> ASSIGNED TASK: Begin at the line containing "CHI vs. SAC | FTA: 21 -> 33" in the data below and go on through the line containing "TOTAL | Bonus: 1398.3 -> 861.8", repeating each line exactly; include both ends and no other line.

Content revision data
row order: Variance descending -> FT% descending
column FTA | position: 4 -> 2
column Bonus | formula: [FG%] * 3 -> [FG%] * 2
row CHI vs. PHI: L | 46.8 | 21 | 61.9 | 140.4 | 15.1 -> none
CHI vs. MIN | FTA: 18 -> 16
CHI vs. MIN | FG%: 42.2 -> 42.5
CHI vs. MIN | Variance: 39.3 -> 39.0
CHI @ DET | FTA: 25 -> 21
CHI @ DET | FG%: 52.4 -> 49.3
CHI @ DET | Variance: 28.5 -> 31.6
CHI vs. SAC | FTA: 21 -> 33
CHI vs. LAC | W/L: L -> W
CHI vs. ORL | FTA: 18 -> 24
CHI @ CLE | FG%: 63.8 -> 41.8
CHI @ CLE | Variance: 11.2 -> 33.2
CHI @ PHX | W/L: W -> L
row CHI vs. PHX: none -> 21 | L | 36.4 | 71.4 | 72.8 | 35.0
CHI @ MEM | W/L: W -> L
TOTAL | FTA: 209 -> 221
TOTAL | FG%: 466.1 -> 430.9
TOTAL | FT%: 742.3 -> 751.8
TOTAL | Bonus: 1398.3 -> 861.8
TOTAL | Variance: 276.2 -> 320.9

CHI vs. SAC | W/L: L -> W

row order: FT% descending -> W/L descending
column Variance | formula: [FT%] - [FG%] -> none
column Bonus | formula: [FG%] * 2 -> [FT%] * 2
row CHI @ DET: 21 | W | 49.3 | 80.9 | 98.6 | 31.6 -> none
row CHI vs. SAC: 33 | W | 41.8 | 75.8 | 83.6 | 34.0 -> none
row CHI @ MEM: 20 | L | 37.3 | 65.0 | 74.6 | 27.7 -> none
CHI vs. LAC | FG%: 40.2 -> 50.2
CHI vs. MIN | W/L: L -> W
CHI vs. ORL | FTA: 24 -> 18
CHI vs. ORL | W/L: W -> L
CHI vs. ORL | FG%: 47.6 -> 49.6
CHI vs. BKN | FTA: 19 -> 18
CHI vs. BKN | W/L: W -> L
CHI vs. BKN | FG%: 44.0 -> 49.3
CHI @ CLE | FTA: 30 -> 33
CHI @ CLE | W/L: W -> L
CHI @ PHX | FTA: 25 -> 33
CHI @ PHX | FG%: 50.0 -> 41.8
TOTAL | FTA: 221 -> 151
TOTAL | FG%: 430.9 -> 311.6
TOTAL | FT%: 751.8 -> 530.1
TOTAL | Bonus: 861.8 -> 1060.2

==

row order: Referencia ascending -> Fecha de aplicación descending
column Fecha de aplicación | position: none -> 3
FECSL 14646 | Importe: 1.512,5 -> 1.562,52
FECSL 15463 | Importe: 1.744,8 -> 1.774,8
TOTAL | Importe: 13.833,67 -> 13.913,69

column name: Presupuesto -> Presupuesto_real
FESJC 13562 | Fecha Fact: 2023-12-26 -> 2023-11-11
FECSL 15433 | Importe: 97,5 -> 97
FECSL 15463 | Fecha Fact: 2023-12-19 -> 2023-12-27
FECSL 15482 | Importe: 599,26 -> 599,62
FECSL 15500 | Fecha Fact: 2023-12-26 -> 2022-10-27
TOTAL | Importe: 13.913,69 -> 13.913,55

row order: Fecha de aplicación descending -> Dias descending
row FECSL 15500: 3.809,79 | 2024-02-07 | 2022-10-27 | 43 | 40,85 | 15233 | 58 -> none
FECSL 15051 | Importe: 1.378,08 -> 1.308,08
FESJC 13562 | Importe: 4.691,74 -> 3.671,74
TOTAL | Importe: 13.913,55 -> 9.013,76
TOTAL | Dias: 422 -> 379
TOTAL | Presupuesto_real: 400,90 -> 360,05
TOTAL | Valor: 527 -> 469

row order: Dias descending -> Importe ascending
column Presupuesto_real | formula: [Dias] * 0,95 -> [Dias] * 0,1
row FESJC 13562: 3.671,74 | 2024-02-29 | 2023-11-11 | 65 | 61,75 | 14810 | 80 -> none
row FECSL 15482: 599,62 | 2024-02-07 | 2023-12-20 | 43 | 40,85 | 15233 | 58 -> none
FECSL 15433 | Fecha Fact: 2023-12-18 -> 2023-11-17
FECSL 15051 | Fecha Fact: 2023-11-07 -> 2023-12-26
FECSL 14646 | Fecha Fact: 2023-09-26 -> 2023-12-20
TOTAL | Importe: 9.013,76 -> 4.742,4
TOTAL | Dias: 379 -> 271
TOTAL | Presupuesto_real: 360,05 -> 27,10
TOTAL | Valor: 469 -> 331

> EXERCISE SOLUTION:
CHI vs. SAC | FTA: 21 -> 33
CHI vs. LAC | W/L: L -> W
CHI vs. ORL | FTA: 18 -> 24
CHI @ CLE | FG%: 63.8 -> 41.8
CHI @ CLE | Variance: 11.2 -> 33.2
CHI @ PHX | W/L: W -> L
row CHI vs. PHX: none -> 21 | L | 36.4 | 71.4 | 72.8 | 35.0
CHI @ MEM | W/L: W -> L
TOTAL | FTA: 209 -> 221
TOTAL | FG%: 466.1 -> 430.9
TOTAL | FT%: 742.3 -> 751.8
TOTAL | Bonus: 1398.3 -> 861.8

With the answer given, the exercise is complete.